**INSTRUCTIONS FOR THE TASK:** Exact transcription begins at the first line of the material below and ends with the line holding "C / h,</div>"; pictures are skipped.

[TASK INPUTS — start]

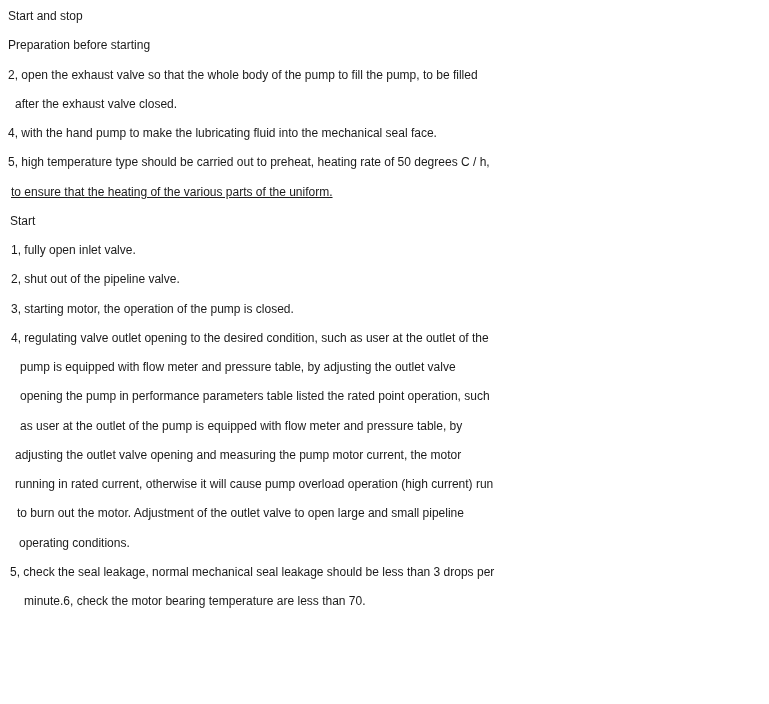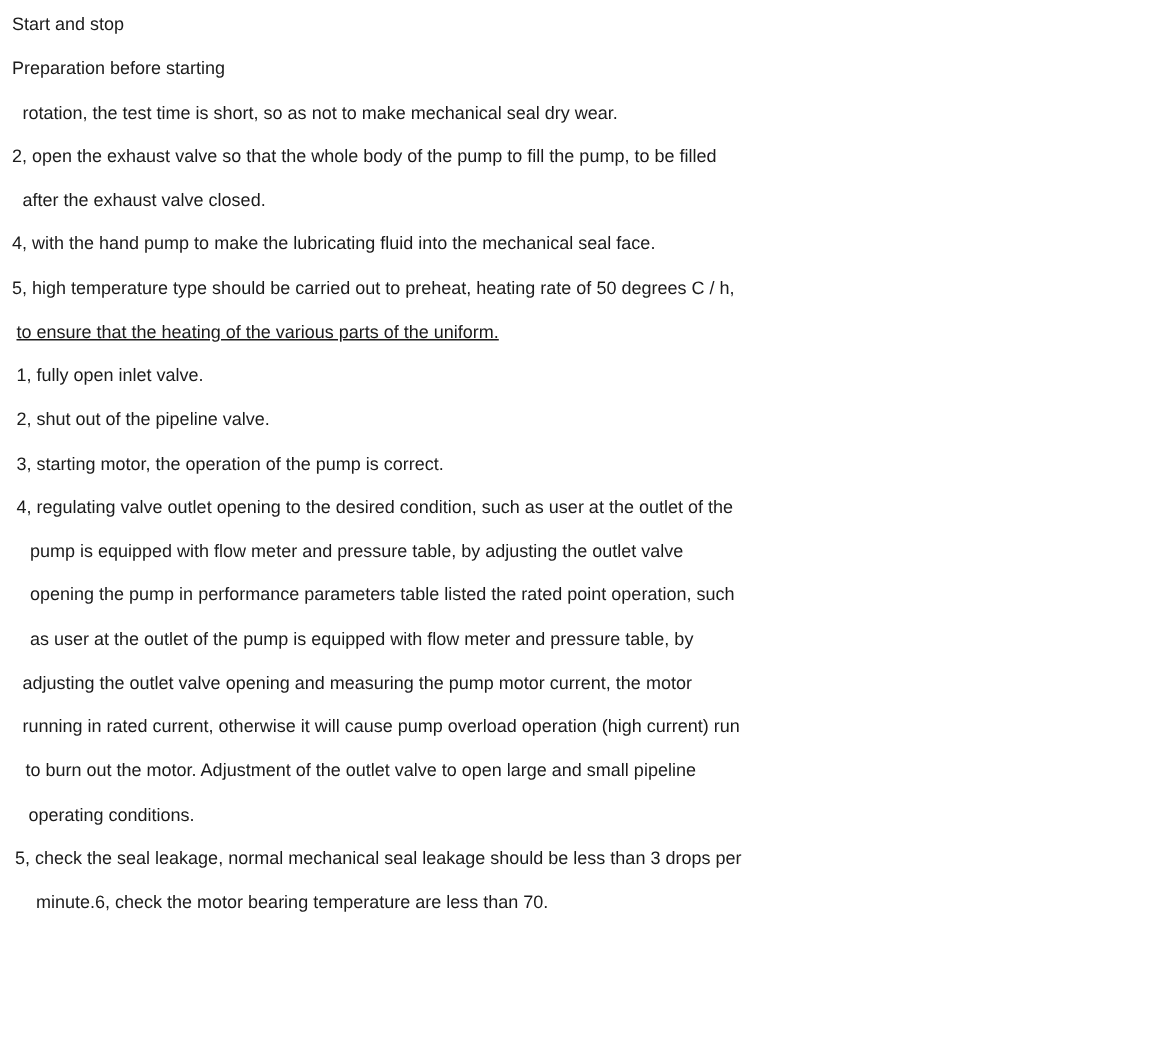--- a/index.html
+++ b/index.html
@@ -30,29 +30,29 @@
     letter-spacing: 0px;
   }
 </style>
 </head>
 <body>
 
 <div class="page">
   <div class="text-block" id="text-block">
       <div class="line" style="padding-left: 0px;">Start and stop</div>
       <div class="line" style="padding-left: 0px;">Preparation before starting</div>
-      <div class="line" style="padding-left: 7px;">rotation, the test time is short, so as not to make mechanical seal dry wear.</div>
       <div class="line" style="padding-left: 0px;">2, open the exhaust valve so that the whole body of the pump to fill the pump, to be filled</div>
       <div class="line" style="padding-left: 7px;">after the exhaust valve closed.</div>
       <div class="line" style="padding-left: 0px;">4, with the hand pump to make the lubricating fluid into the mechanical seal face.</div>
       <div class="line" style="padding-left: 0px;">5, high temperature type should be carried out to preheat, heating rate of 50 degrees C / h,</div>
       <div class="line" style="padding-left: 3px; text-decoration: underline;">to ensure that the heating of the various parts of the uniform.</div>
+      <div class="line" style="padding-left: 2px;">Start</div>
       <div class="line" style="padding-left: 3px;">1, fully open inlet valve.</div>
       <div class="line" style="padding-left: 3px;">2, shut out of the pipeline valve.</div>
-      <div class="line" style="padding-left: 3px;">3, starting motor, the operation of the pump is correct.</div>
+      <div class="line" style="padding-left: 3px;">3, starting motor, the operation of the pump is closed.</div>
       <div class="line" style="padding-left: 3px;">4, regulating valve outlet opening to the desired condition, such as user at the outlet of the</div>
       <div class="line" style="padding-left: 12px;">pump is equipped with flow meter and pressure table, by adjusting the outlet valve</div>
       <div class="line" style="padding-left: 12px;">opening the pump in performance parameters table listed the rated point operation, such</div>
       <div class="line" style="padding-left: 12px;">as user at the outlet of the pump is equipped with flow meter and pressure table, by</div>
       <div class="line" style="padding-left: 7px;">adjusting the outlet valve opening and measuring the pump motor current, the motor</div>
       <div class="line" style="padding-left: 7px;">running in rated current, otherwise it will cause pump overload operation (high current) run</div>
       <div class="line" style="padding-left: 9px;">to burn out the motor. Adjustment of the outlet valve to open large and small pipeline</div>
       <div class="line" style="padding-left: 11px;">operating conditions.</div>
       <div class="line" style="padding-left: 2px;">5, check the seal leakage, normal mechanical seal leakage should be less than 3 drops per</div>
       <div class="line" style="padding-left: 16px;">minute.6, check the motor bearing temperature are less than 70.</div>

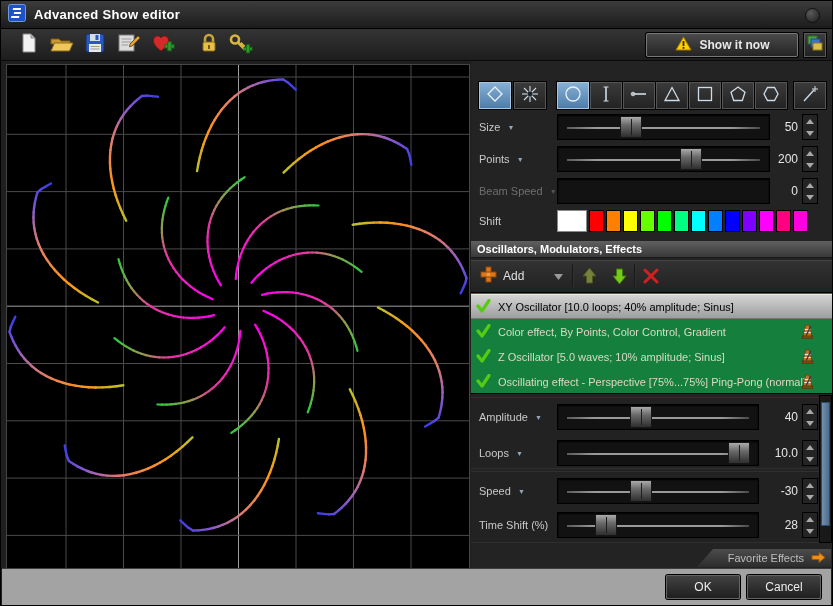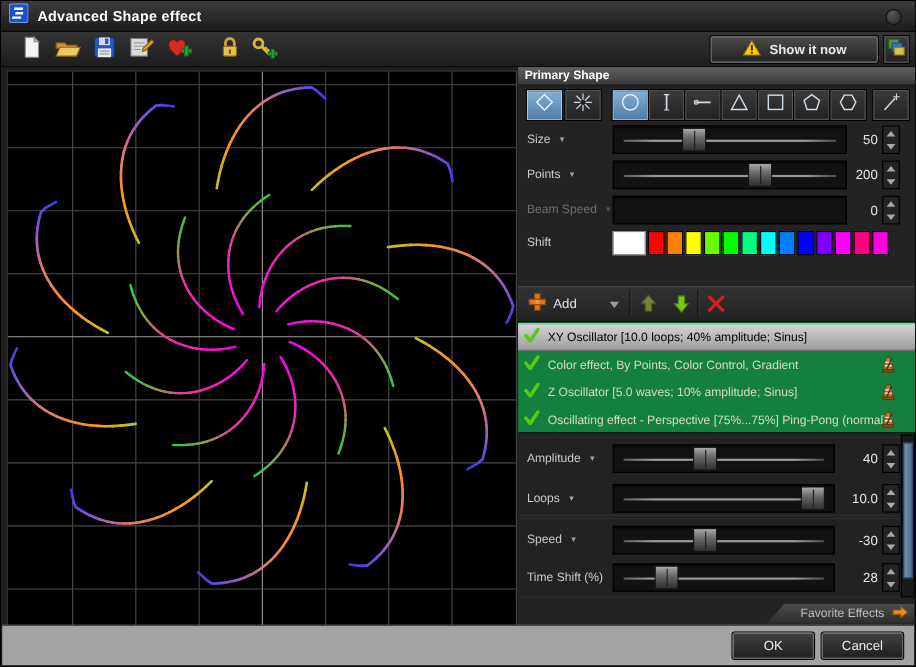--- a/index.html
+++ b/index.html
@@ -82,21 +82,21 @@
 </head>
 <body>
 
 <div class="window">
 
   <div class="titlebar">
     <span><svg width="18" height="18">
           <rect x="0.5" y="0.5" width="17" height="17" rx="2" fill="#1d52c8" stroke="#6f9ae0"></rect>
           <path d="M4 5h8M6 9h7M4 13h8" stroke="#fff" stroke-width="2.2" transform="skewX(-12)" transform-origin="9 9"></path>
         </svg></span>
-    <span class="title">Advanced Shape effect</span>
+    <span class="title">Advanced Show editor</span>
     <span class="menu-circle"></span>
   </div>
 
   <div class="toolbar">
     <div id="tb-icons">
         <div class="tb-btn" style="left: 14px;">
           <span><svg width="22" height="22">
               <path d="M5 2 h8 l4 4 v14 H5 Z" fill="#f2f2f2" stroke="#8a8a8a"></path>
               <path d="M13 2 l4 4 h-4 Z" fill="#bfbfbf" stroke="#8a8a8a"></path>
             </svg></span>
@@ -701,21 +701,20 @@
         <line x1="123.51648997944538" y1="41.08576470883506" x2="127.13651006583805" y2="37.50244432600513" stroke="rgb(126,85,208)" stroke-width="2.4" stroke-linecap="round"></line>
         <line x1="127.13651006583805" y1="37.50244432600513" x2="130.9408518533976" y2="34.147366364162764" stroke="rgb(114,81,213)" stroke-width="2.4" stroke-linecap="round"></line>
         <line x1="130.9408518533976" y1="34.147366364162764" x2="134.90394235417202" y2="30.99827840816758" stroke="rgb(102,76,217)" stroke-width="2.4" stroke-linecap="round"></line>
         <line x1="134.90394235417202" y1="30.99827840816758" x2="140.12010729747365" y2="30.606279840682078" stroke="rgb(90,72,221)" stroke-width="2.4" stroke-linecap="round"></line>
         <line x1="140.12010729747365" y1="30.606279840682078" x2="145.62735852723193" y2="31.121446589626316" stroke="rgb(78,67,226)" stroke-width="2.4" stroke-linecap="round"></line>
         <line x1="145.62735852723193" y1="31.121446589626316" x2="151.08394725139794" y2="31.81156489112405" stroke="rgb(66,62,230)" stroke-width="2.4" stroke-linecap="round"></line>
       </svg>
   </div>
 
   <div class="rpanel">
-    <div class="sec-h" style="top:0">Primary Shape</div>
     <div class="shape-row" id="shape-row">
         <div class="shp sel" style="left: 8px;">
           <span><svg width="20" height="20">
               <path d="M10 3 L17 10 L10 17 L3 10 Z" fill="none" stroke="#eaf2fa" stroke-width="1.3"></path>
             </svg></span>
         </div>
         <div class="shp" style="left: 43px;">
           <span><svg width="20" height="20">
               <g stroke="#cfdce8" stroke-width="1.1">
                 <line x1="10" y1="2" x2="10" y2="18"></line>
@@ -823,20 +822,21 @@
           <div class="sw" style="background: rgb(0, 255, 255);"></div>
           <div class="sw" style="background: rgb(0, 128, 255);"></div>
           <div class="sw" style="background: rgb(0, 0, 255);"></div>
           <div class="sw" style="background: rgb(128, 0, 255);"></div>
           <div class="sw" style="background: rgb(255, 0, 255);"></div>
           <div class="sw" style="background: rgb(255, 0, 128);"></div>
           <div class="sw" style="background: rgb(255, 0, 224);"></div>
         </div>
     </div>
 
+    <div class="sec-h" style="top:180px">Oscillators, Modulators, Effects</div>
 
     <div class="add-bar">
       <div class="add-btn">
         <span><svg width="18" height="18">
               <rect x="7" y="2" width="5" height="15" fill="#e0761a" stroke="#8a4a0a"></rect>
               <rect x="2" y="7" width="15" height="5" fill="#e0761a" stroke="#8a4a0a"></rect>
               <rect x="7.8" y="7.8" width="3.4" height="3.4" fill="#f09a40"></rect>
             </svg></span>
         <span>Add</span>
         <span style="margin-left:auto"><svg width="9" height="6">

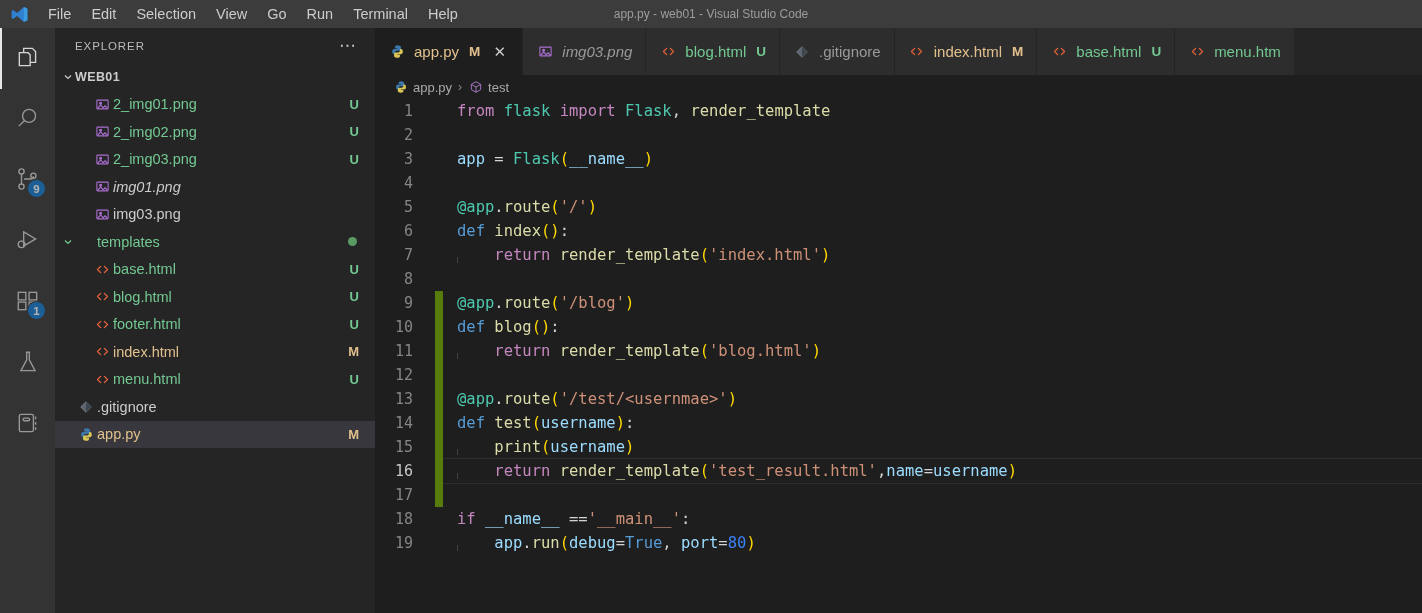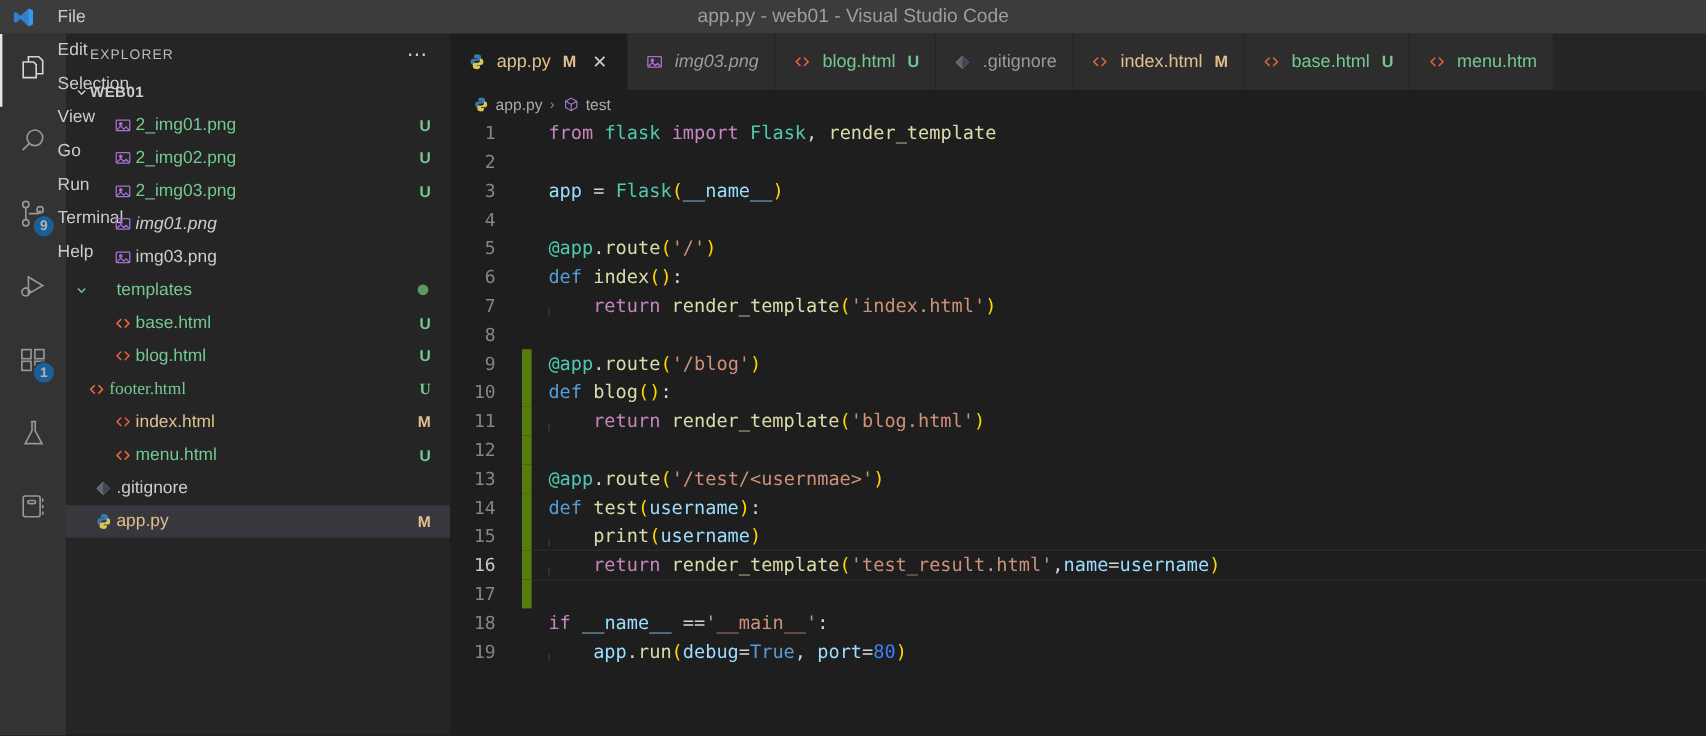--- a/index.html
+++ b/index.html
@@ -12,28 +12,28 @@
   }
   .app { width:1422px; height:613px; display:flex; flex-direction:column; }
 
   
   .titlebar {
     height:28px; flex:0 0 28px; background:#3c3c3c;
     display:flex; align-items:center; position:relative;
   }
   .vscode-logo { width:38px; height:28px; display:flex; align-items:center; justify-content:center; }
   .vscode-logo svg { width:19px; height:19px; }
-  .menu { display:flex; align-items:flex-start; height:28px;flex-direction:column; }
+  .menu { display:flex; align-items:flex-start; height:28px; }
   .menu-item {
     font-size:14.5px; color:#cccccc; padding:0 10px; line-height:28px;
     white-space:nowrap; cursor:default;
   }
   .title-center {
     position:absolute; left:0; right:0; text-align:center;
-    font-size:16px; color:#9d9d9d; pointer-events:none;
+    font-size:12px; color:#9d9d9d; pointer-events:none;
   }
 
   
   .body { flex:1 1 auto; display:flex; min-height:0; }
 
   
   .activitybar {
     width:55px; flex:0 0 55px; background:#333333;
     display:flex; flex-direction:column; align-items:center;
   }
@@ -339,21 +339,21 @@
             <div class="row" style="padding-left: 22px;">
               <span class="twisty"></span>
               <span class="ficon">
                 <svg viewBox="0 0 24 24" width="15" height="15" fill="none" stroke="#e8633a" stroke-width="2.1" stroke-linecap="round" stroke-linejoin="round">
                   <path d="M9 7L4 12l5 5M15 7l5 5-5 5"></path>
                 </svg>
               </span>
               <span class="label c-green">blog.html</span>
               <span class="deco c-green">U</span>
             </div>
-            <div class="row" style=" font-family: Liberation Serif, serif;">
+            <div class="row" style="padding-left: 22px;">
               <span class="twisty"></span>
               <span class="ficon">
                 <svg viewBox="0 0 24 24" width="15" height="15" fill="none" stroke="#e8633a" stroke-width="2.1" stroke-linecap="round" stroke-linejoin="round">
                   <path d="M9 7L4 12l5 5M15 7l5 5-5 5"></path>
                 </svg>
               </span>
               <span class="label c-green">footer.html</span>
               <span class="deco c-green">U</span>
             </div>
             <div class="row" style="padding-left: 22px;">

[TASK INPUTS — finish]

**ANSWER BELOW:**
--- a/index.html
+++ b/index.html
@@ -30,29 +30,29 @@
     letter-spacing: 0px;
   }
 </style>
 </head>
 <body>
 
 <div class="page">
   <div class="text-block" id="text-block">
       <div class="line" style="padding-left: 0px;">Start and stop</div>
       <div class="line" style="padding-left: 0px;">Preparation before starting</div>
-      <div class="line" style="padding-left: 7px;">rotation, the test time is short, so as not to make mechanical seal dry wear.</div>
       <div class="line" style="padding-left: 0px;">2, open the exhaust valve so that the whole body of the pump to fill the pump, to be filled</div>
       <div class="line" style="padding-left: 7px;">after the exhaust valve closed.</div>
       <div class="line" style="padding-left: 0px;">4, with the hand pump to make the lubricating fluid into the mechanical seal face.</div>
       <div class="line" style="padding-left: 0px;">5, high temperature type should be carried out to preheat, heating rate of 50 degrees C / h,</div>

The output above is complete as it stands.